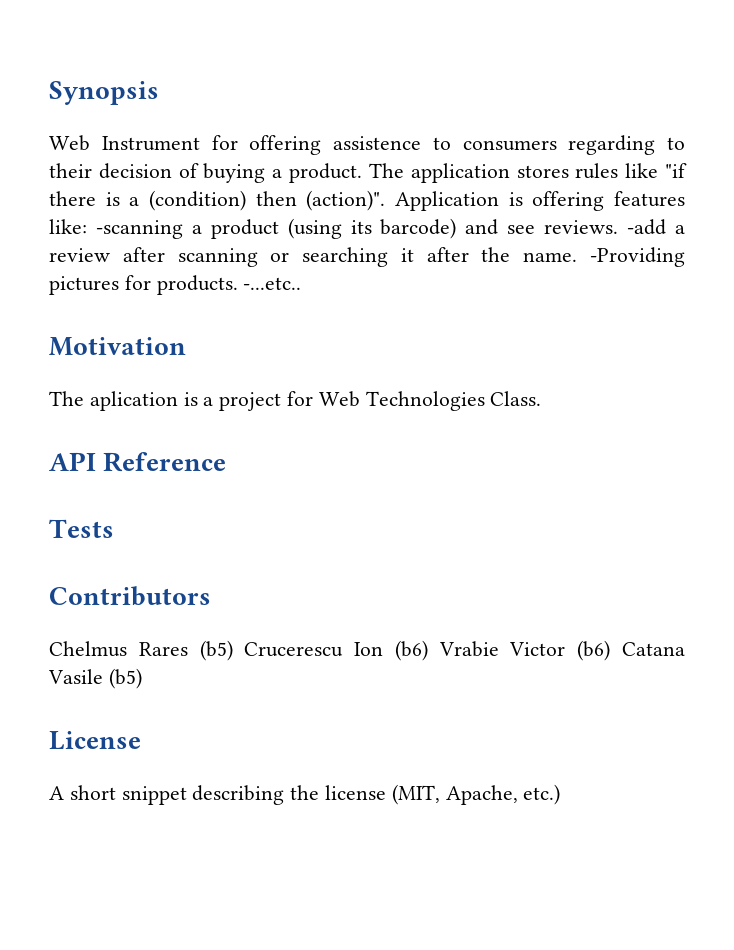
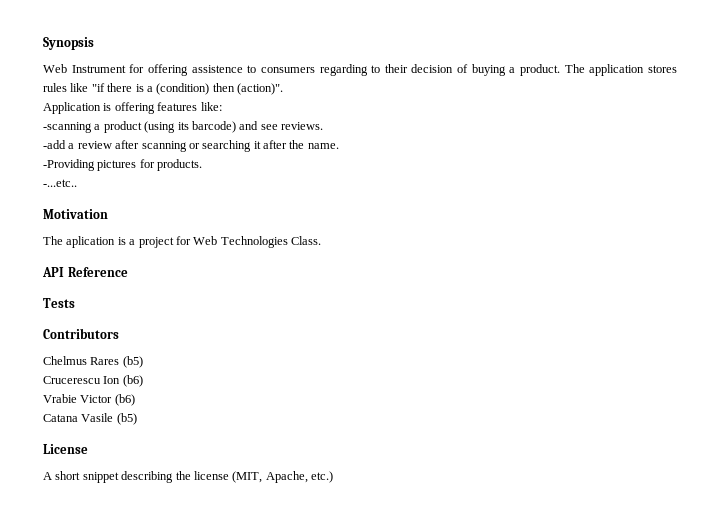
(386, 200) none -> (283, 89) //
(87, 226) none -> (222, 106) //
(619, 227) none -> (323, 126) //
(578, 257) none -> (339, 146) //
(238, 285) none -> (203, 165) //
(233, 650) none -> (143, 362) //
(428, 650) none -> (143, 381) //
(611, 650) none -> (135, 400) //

================================

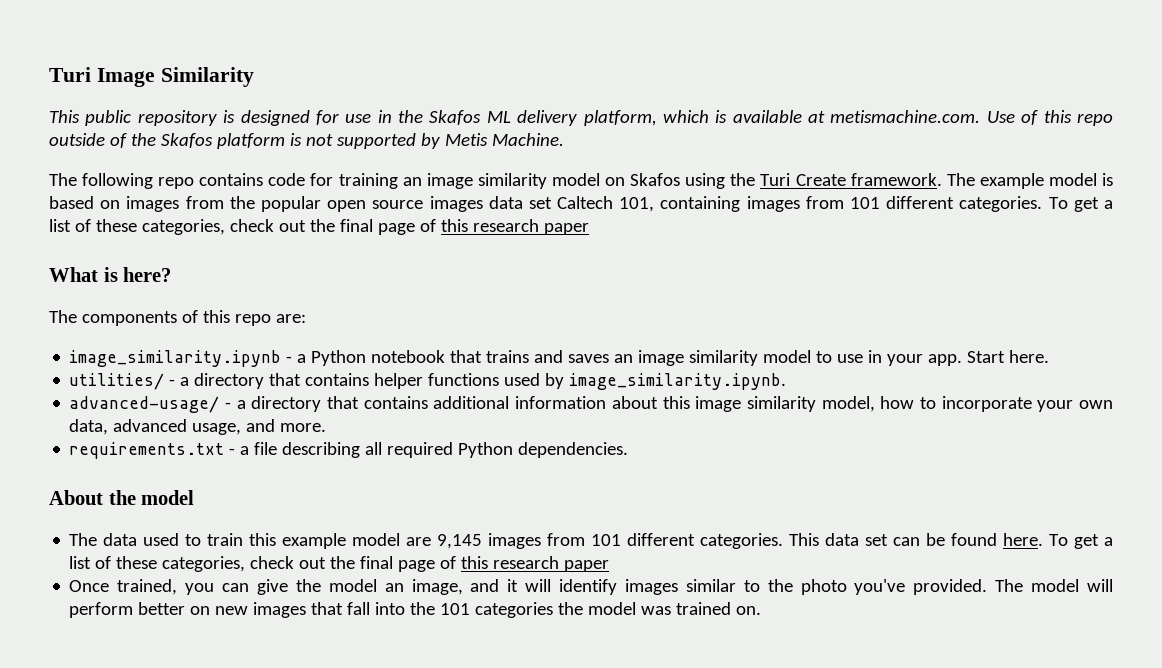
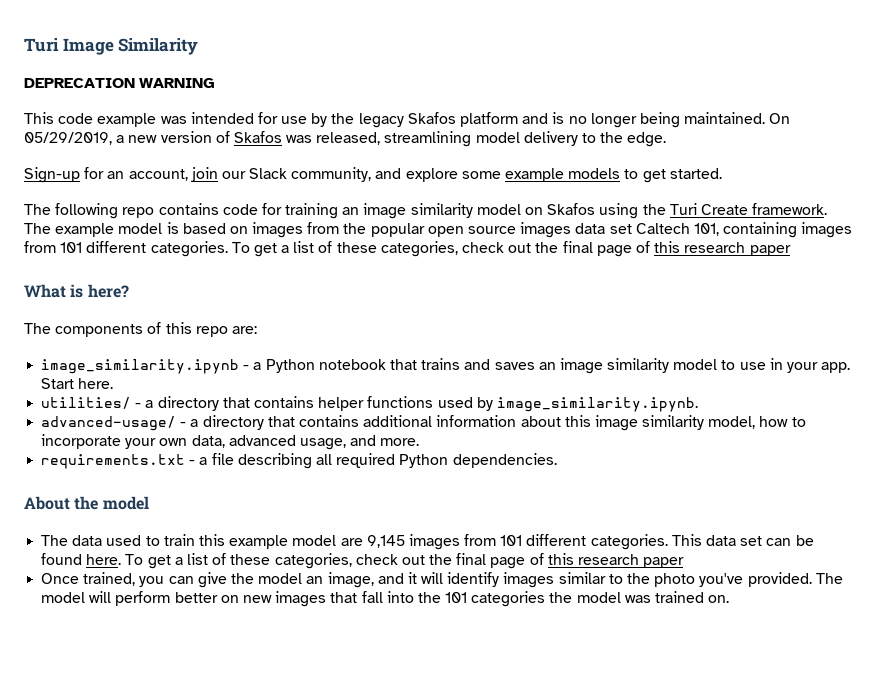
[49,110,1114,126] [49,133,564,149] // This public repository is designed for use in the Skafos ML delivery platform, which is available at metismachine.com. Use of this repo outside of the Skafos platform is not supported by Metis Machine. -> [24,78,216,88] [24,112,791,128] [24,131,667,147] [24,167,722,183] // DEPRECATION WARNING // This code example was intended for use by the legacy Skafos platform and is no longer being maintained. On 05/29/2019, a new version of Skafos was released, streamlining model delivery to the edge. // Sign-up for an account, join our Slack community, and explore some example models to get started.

================================

**Required action:** One number only, please: the count of lines in the material holding the word "none".

**Answer section:** 8